Есть еще некоторые связанные между собой вопросы. Кое-кто настроен пессимистически в отношении последствий отыскания в один прекрасный день в будущем «теории всего» – чего-то вроде космического всеобъемлющего материнского начала, основы не только всех «внутренних законов», но и вообще всех законов. Эти пессимисты предполагают, что тогда для человечества придет время отключить свои компьютеры и признать, что дело сделано – достигнуто полное понимание всех тайн природы, освещены все ее уголки и закоулки. Так вот, я думаю, что всегда останется что-то, чем можно будет заняться. Например, может обнаружиться, что есть два или более одинаково успешных описаний всего мира и сделать выбор между ними невозможно. Намек на реализацию этой возможности нам уже встретился – как я объяснял в главе 8, можно сформулировать описание мира либо только через положения, либо только через количества движения. Ни одно из этих описаний не «лучше» другого. Может быть, есть мириады внешне несовместимых, но равносильных описаний мира, которые еще ждут своего открытия, мириады наборов взаимно непротиворечивых, но с виду несопоставимых законов природы.
Должны ли мы по какому-то признаку узнать, что мы уже открыли все законы природы? Есть ли способ убедиться, что та или иная теория верна, даже если ее экспериментальная проверка лежит за пределами наших технических или принципиальных возможностей?
И если предположить, что все законы открыты, – может, надо тогда потихоньку ослабить хватку и больше не связываться со сложностями их экспериментальной проверки? Надо ли выставить на переднем крае наших познаний стражу и дать ей неблагодарную задачу опознавать нарушителей законов Природы, – хоть мы и уверены, что такие нарушители вряд ли могут когда-нибудь появиться? На этих передовых рубежах знания в качестве инспекторов нам понадобятся неусыпные и неутомимые вечно бдящие роботы. А должны ли мы согласиться с тем (как намекают некоторые современные фундаментальные теории, среди которых я прежде всего имею в виду теорию струн), что, опираясь на нашу уверенность в созданных нами теориях, мы все равно будем принимать их за истину, даже если их невозможно протестировать? Не станут ли наши постепенные продвижения в поисках законов природы роковыми шагами в сторону чрезмерной самоуверенности?

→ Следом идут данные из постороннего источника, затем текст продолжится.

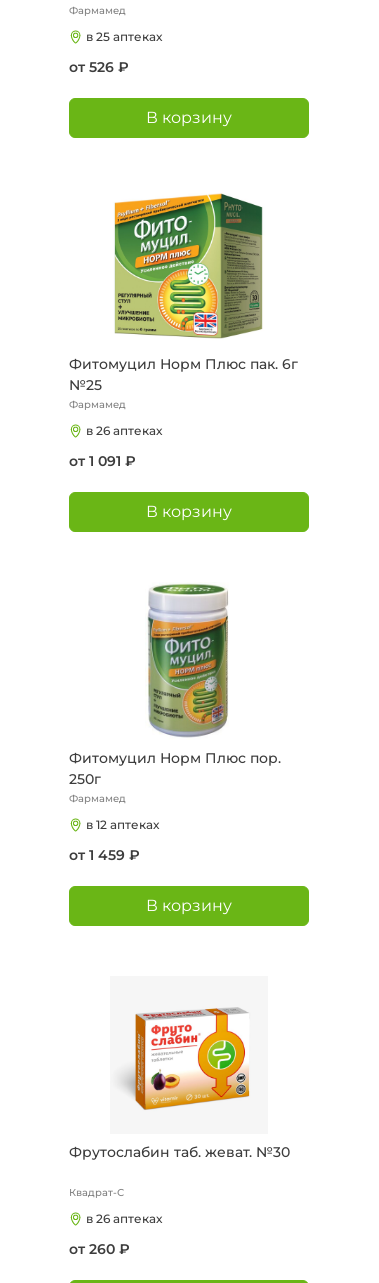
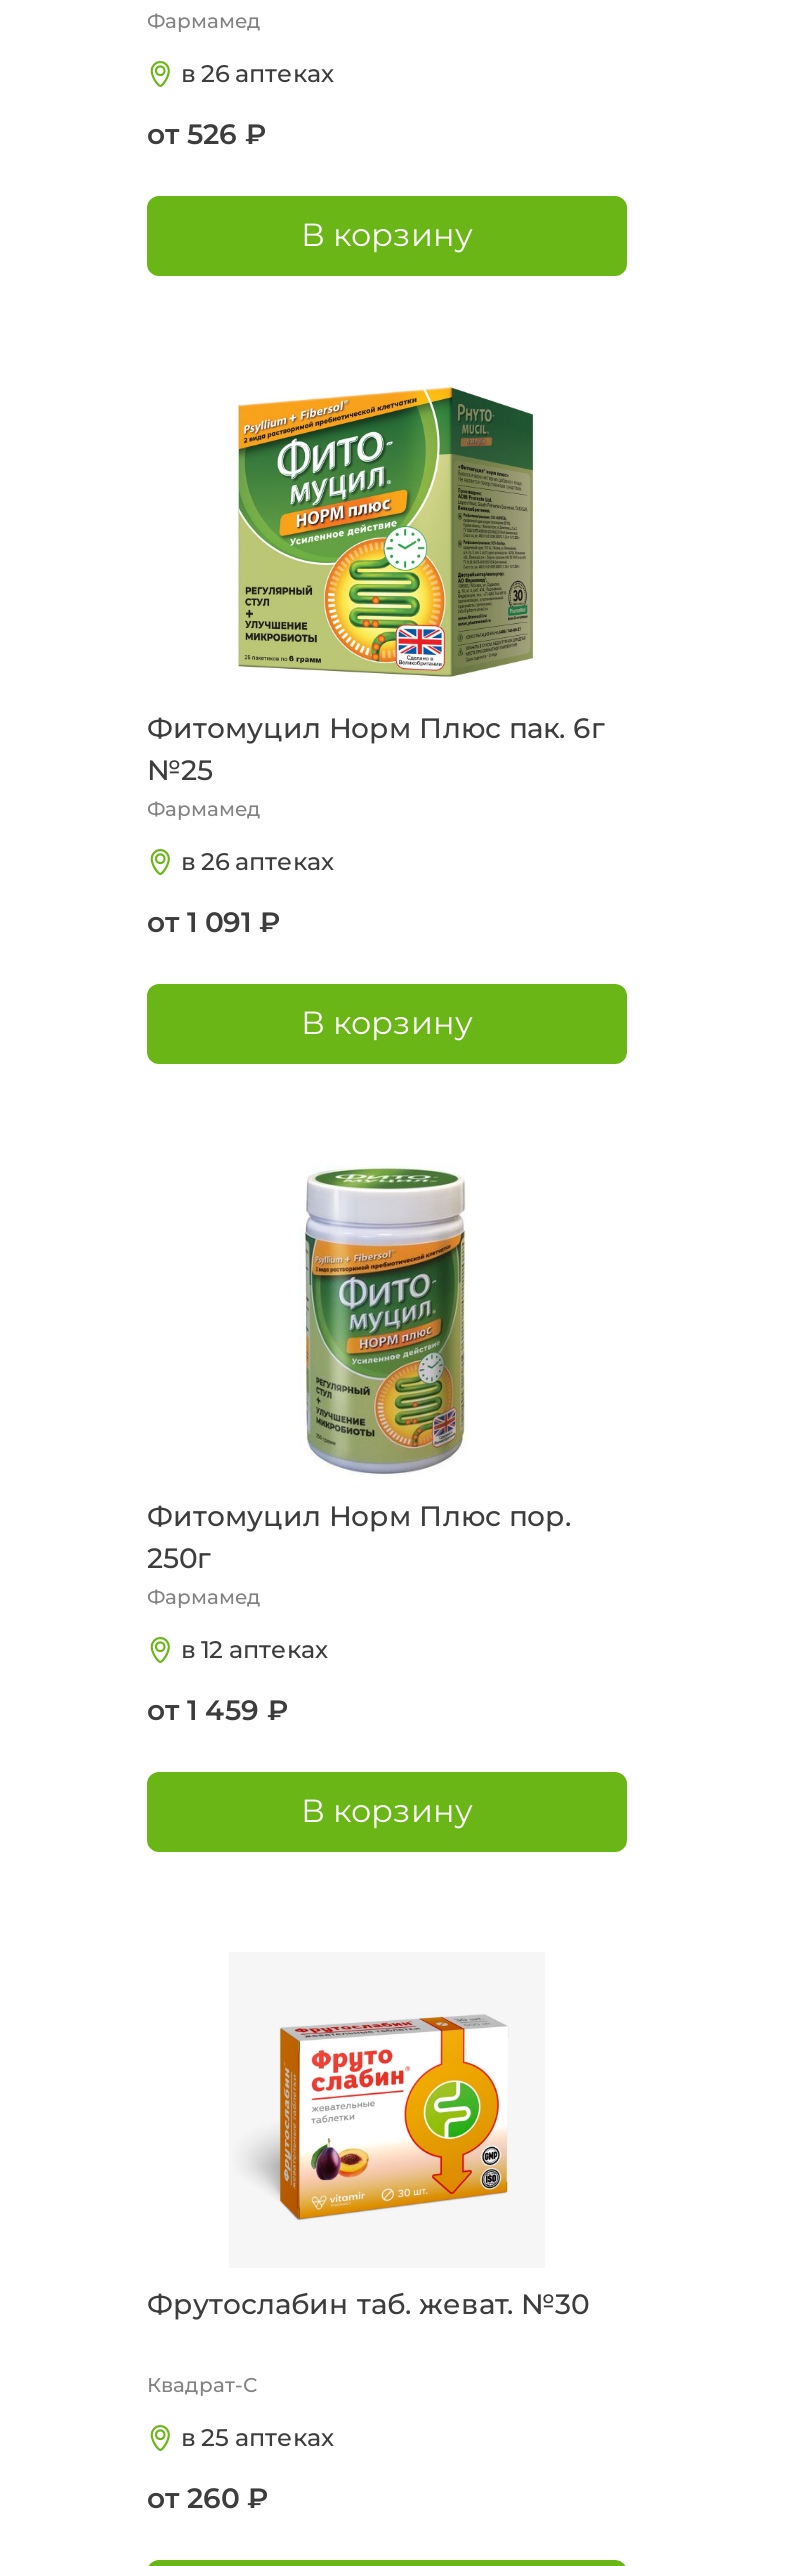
- в 25 аптеках
+ в 26 аптеках

- в 26 аптеках
+ в 25 аптеках
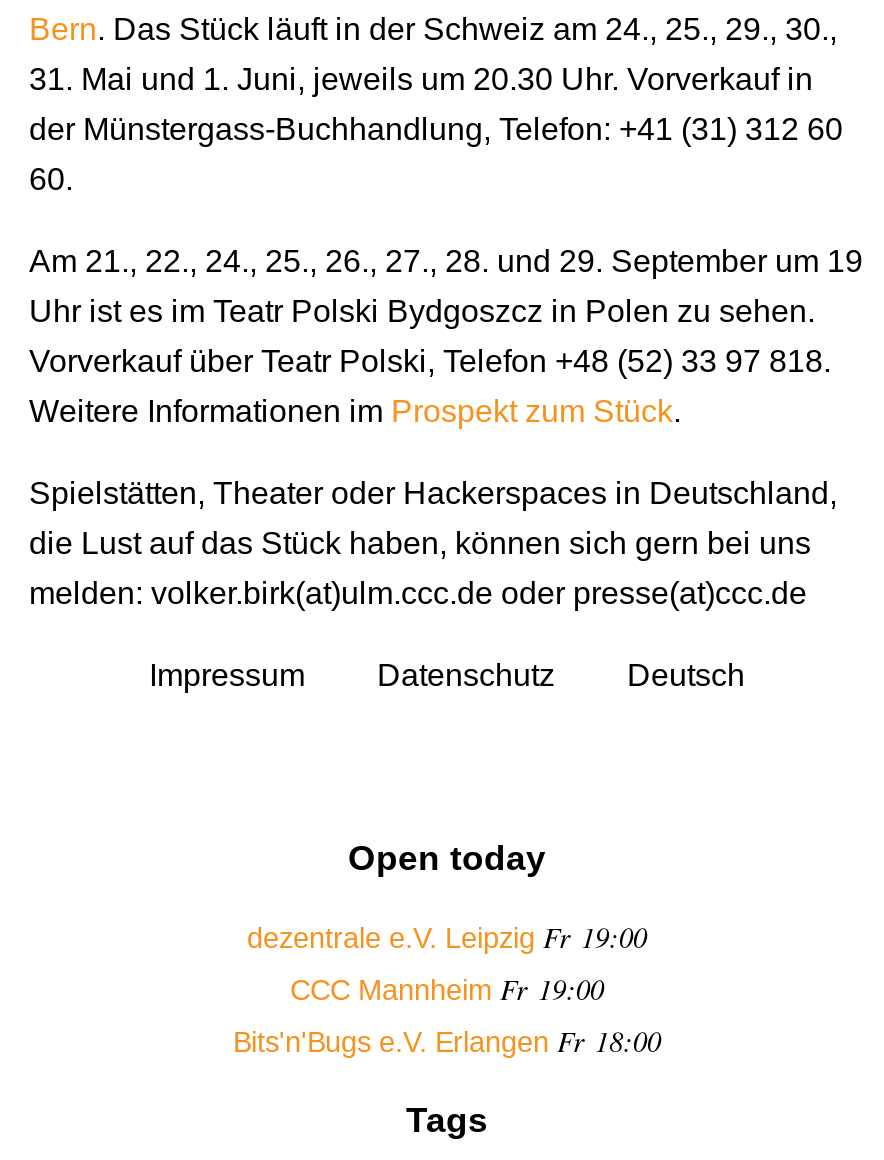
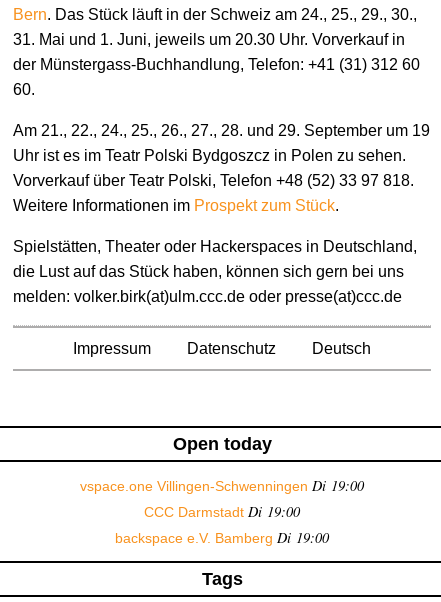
- dezentrale e.V. Leipzig Fr 19:00
- CCC Mannheim Fr 19:00
- Bits'n'Bugs e.V. Erlangen Fr 18:00
+ vspace.one Villingen-Schwenningen Di 19:00
+ CCC Darmstadt Di 19:00
+ backspace e.V. Bamberg Di 19:00
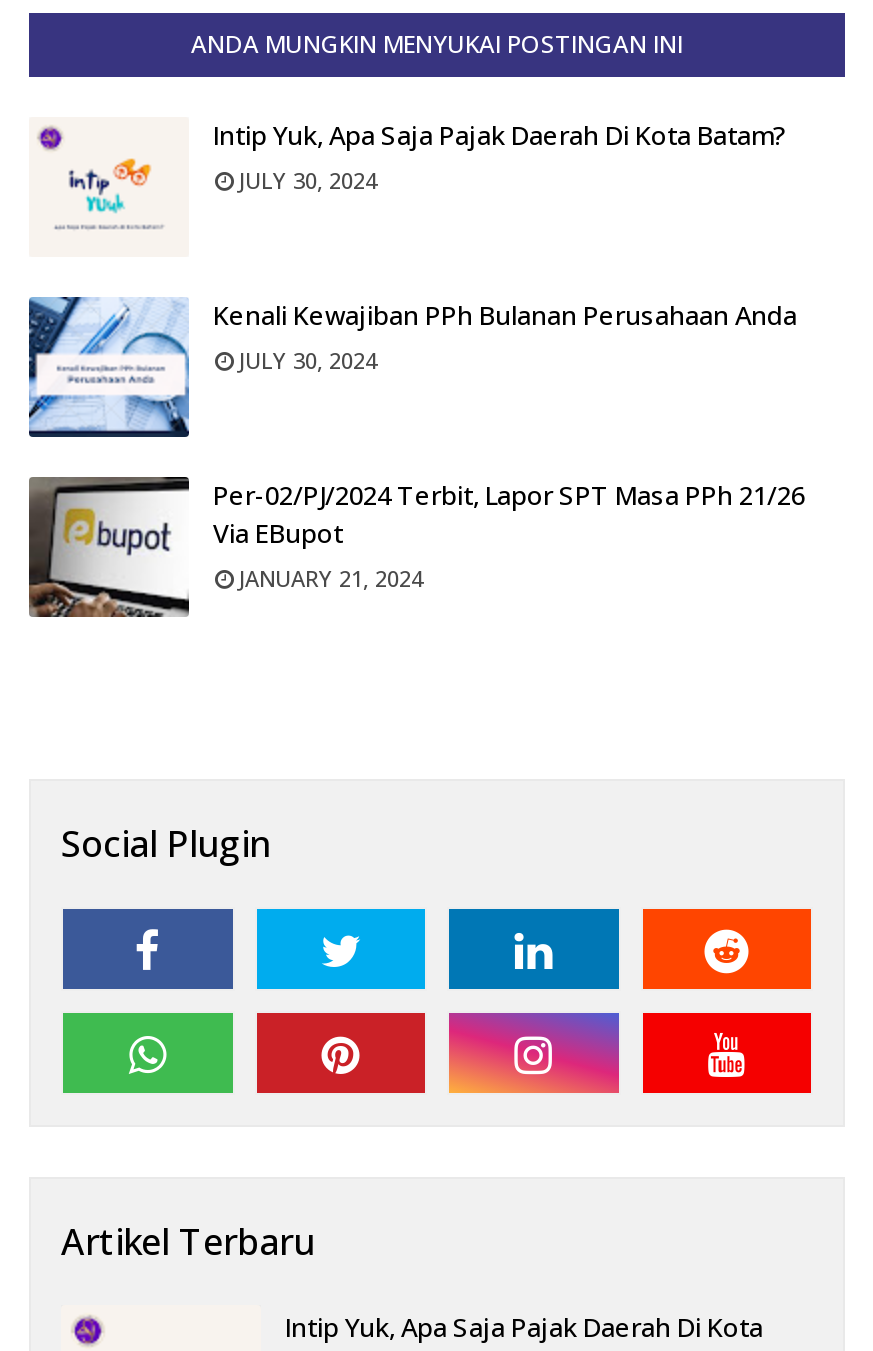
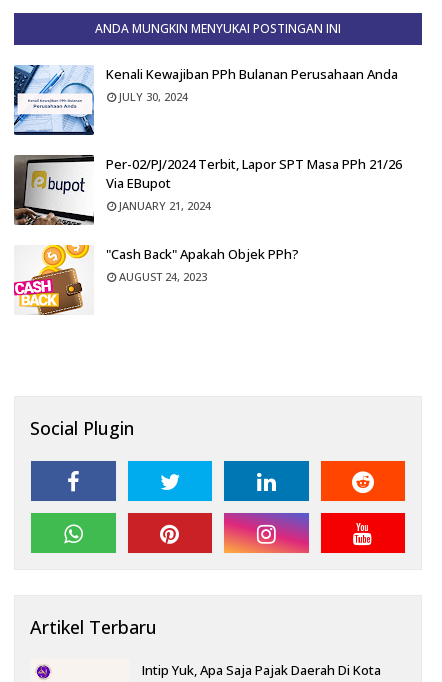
- [image]
- Intip Yuk, Apa Saja Pajak Daerah Di Kota Batam?
- JULY 30, 2024

moved up: [image] | Kenali Kewajiban PPh Bulanan Perusahaan Anda | JULY 30, 2024 | Per-02/PJ/2024 Terbit, Lapor SPT Masa PPh 21/26 | Via EBupot | JANUARY 21, 2024

+ [image]
+ "Cash Back" Apakah Objek PPh?
+ AUGUST 24, 2023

Но, каким бы ни оказалось будущее, мне радостно сознавать, что, насколько мы можем судить, Вселенная – это рациональное, познаваемое место, и даже происхождение законов, которым она подчиняется, лежит в пределах человеческого понимания. С огромным нетерпением я жду, когда откроется захватывающая дух перспектива и в моем рассказе о сотворении мира можно будет заменить слова «не произошло ничего особенного» на «не произошло абсолютно ничего».